BBS Trustee Laura Turner shares her first hand experience of blind-football and why you shouldn't knock it until you've kicked it!
I once said ‘I won’t try blind-football because I don’t do football’! But, after being persuaded to have a go at the basics earlier this year I held my hands up and admitted ‘that was quite fun, addictive!’
I was put in touch with Philippa Bass at Leicestershire & Rutland FA to find out how I could get involved; bearing in mind I was female and there are no women’s blind-football teams in the country. Following coverage of the IBSA European Championships in Berlin made me realise just how skilful this sport is and how wonderful it would be if women could play in similar tournaments in the future.

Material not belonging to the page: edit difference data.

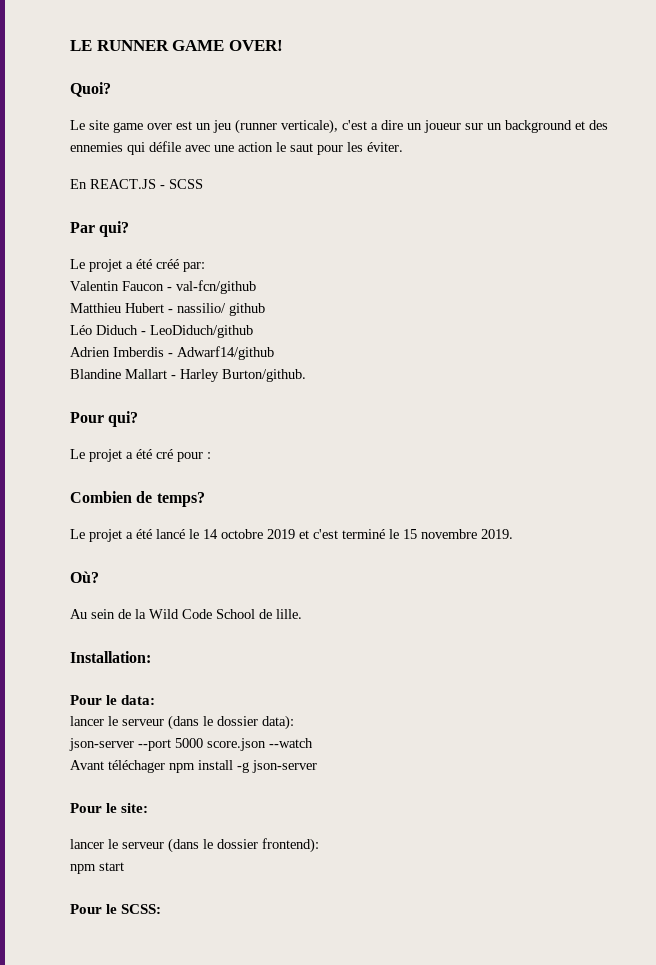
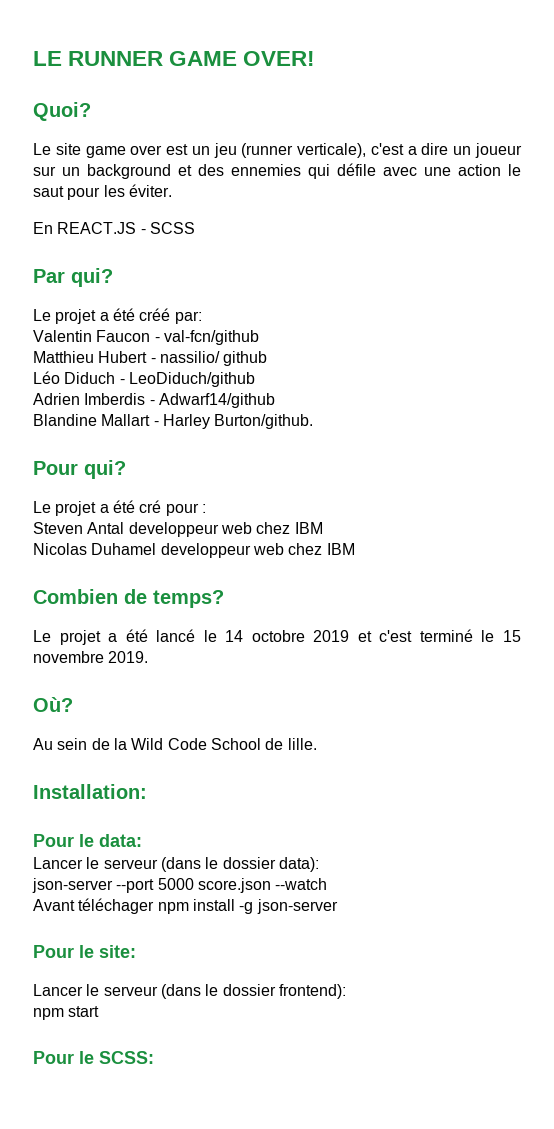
+ Steven Antal developpeur web chez IBM
+ Nicolas Duhamel developpeur web chez IBM
- lancer le serveur (dans le dossier data):
+ Lancer le serveur (dans le dossier data):
- lancer le serveur (dans le dossier frontend):
+ Lancer le serveur (dans le dossier frontend):

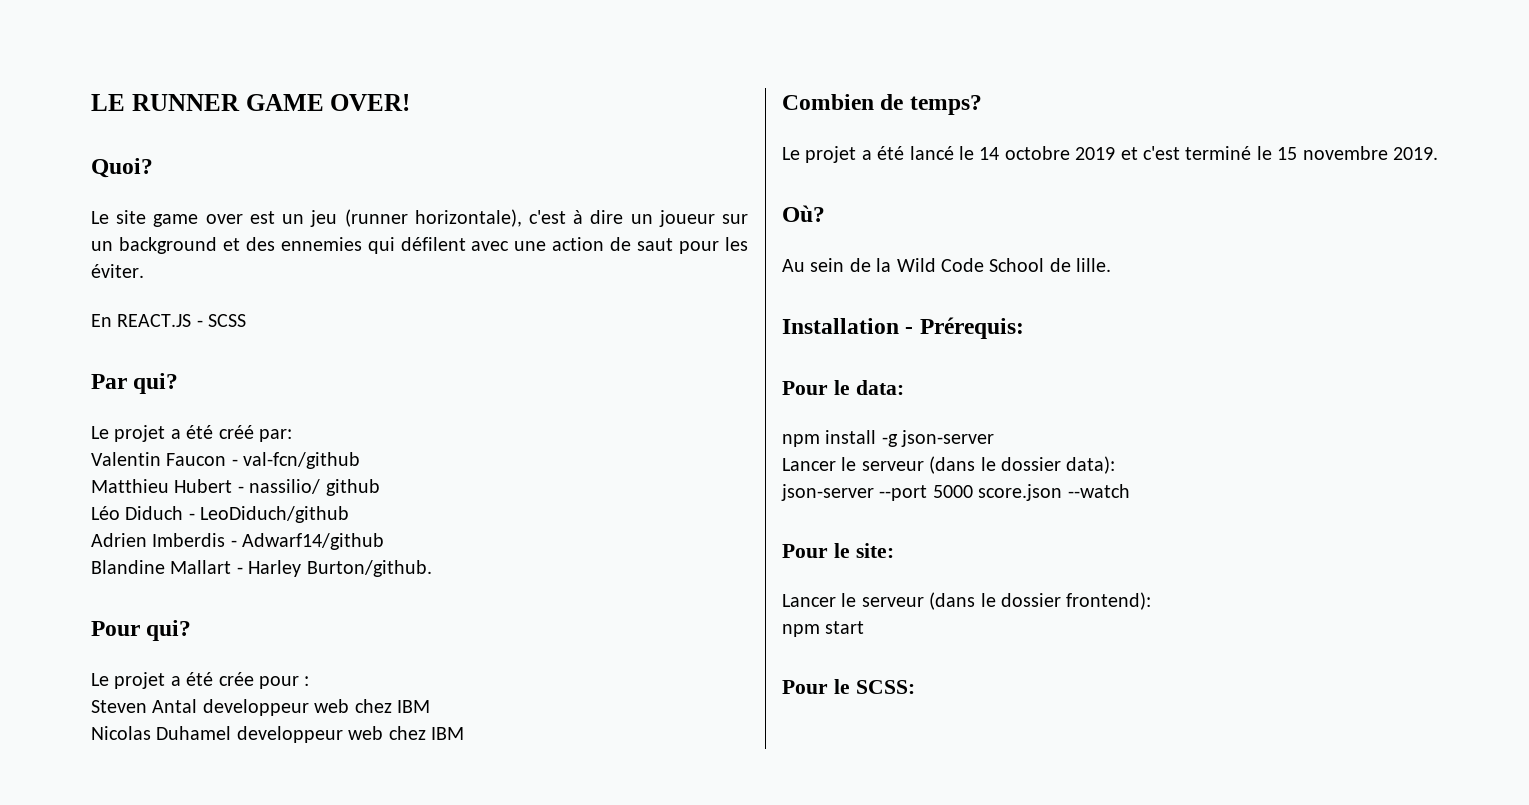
- Le site game over est un jeu (runner verticale), c'est a dire un joueur sur un background et des ennemies qui défile avec une action le saut pour les éviter.
+ Le site game over est un jeu (runner horizontale), c'est à dire un joueur sur un background et des ennemies qui défilent avec une action de saut pour les éviter.
- Le projet a été cré pour :
+ Le projet a été crée pour :
- Installation:
+ Installation - Prérequis:
+ npm install -g json-server
- Avant téléchager npm install -g json-server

Philippa and I met in September and have been concentrating on improving my techniques. I have really enjoyed my introduction to the sport and am excited about the future of women’s blind-football here in England and worldwide… that’s why we are on a mission to get more women, and girls, involved in this unique sport.
Blind-football, like any sport, requires a certain level of fitness but this will improve over time. As will skills to dribble, pass and score goals. We are so lucky to have dedicated and qualified coaches to support blind/visually impaired women to become better players. Additionally, blind-football is fantastic for your mental wellbeing; giving you the opportunity to meet new people and improves self-confidence both on and off the pitch.
Wearing a shirt, shorts, long socks and astro shoes really isn’t that bad! It’s all about the eye-shades and ball; encouraging an inclusive level playing field.
Don’t knock it till you’ve kicked it!